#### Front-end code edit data

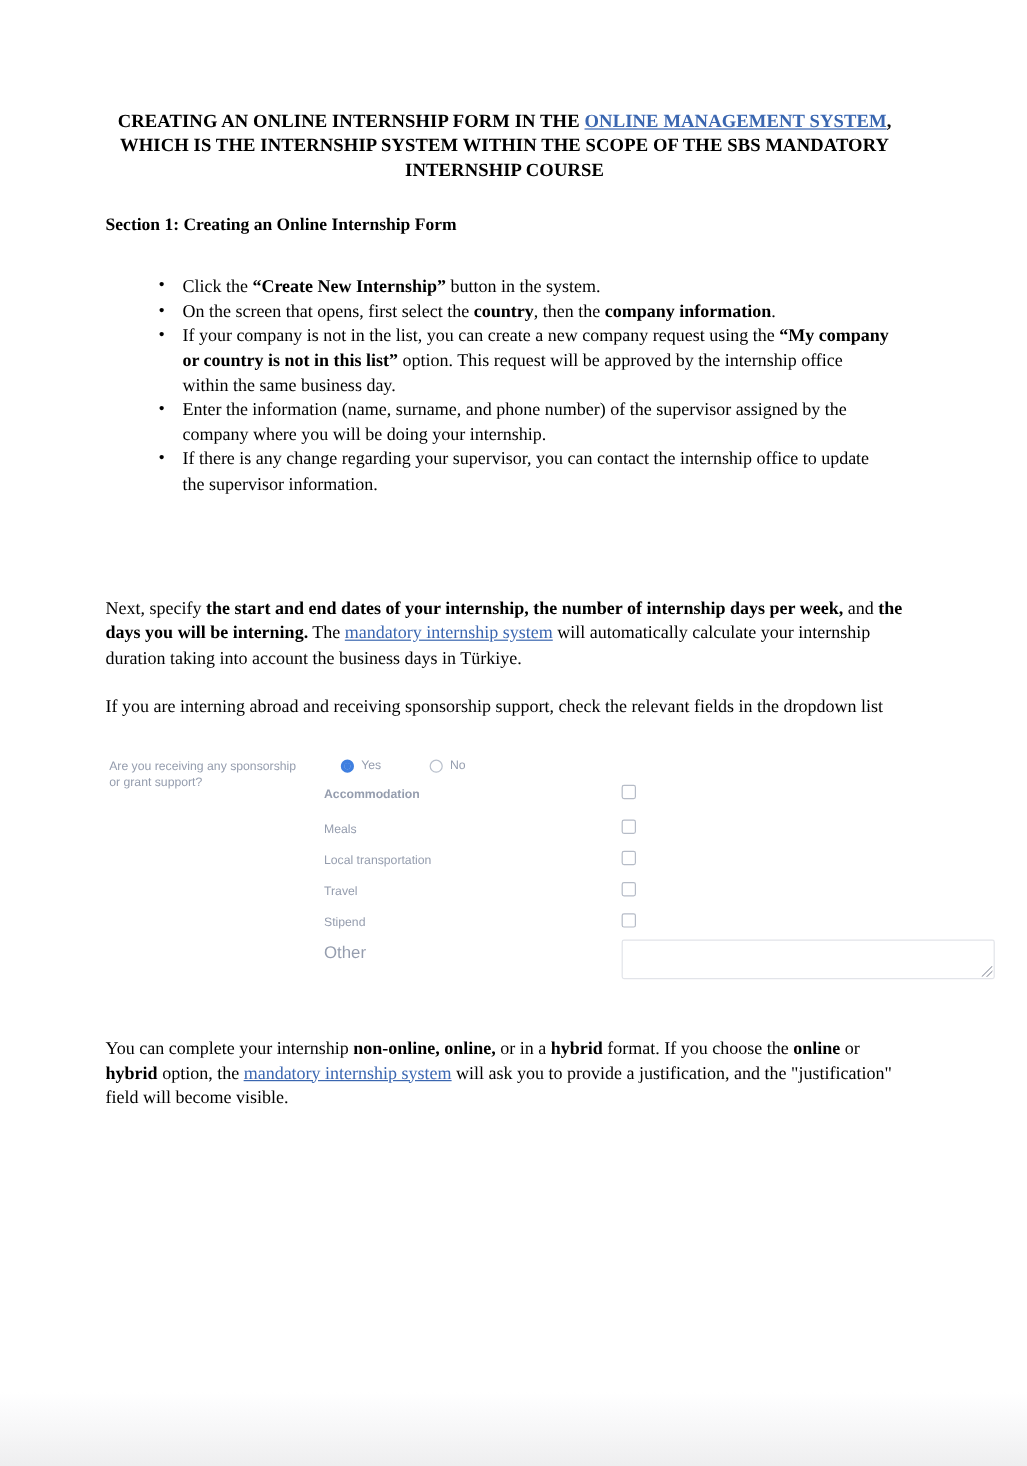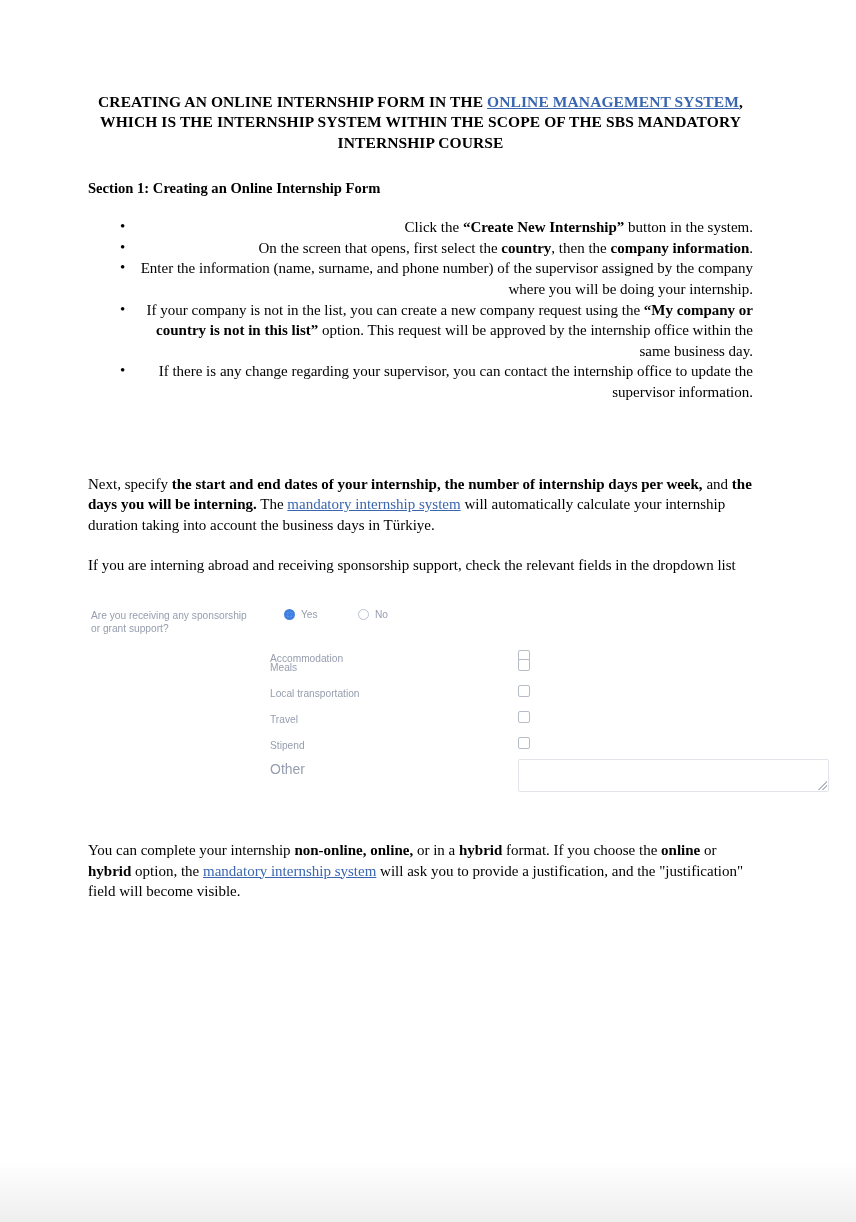--- a/index.html
+++ b/index.html
@@ -68,11 +68,10 @@
 
   
   ul.bullets {
-    margin: 0;
+    margin: 12px;
     padding: 0;
     list-style: none;
     padding-top: 20px;
-    text-align: right;
   }
   ul.bullets li {
     position: relative;

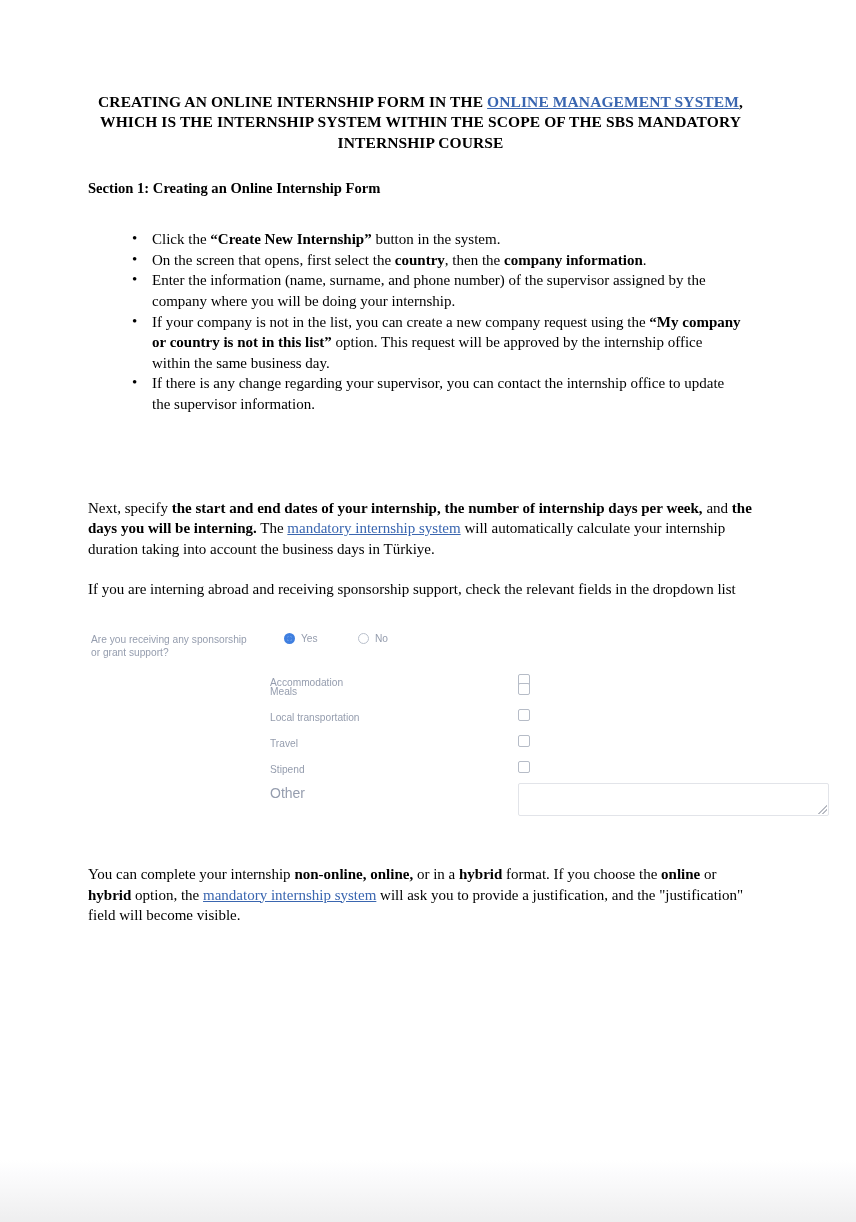--- a/index.html
+++ b/index.html
@@ -255,10 +255,10 @@
         <span>On the screen that opens, first select the </span><b>country</b><span>, then the </span><b>company information</b><span>.</span>
       </li>
       <li>
+        <span>If your company is not in the list, you can create a new company request using the </span><b>“My company or country is not in this list”</b><span> option. This request will be approved by the internship office within the same business day.</span>
+      </li>
+      <li>
         <span>Enter the information (name, surname, and phone number) of the supervisor assigned by the company where you will be doing your internship.</span>
-      </li>
-      <li>
-        <span>If your company is not in the list, you can create a new company request using the </span><b>“My company or country is not in this list”</b><span> option. This request will be approved by the internship office within the same business day.</span>
       </li>
       <li>
         <span>If there is any change regarding your supervisor, you can contact the internship office to update the supervisor information.</span>

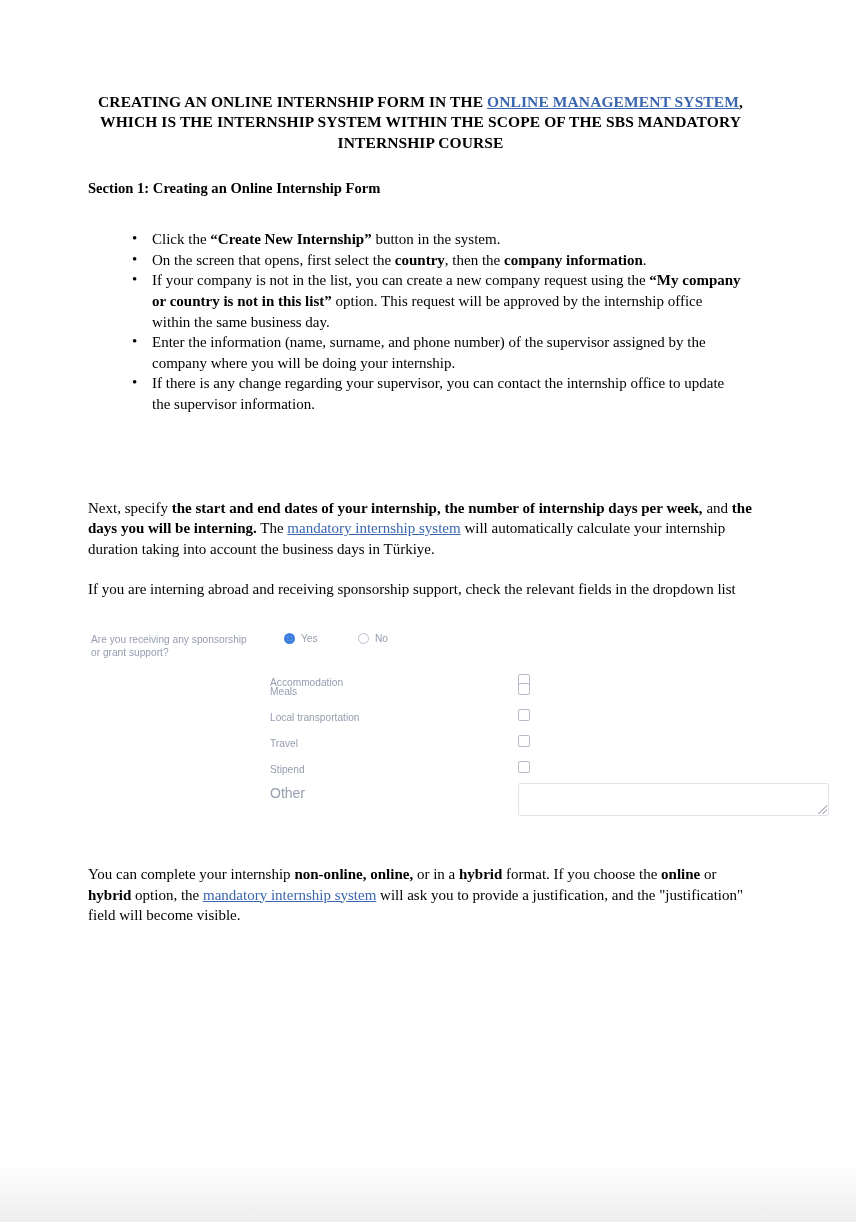--- a/index.html
+++ b/index.html
@@ -286,7 +286,7 @@
         </label>
       </div>
 
-      <div class="opt-row" style="top:46px;">
+      <div class="opt-row" style="top:26px;font-weight:bold;">
         <span class="opt-label">Accommodation</span>
         <span class="opt-box"></span>
       </div>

#### Problem to solve
Give the records again exactly, without pictures.

#### Exercise solution
--- a/index.html
+++ b/index.html
@@ -68,11 +68,10 @@
 
   
   ul.bullets {
-    margin: 0;
+    margin: 12px;
     padding: 0;
     list-style: none;
     padding-top: 20px;
-    text-align: right;
   }
   ul.bullets li {
     position: relative;

--- a/index.html
+++ b/index.html
@@ -255,10 +255,10 @@
         <span>On the screen that opens, first select the </span><b>country</b><span>, then the </span><b>company information</b><span>.</span>
       </li>
       <li>
+        <span>If your company is not in the list, you can create a new company request using the </span><b>“My company or country is not in this list”</b><span> option. This request will be approved by the internship office within the same business day.</span>
+      </li>
+      <li>
         <span>Enter the information (name, surname, and phone number) of the supervisor assigned by the company where you will be doing your internship.</span>
-      </li>
-      <li>
-        <span>If your company is not in the list, you can create a new company request using the </span><b>“My company or country is not in this list”</b><span> option. This request will be approved by the internship office within the same business day.</span>
       </li>
       <li>
         <span>If there is any change regarding your supervisor, you can contact the internship office to update the supervisor information.</span>

--- a/index.html
+++ b/index.html
@@ -286,7 +286,7 @@
         </label>
       </div>
 
-      <div class="opt-row" style="top:46px;">
+      <div class="opt-row" style="top:26px;font-weight:bold;">
         <span class="opt-label">Accommodation</span>
         <span class="opt-box"></span>
       </div>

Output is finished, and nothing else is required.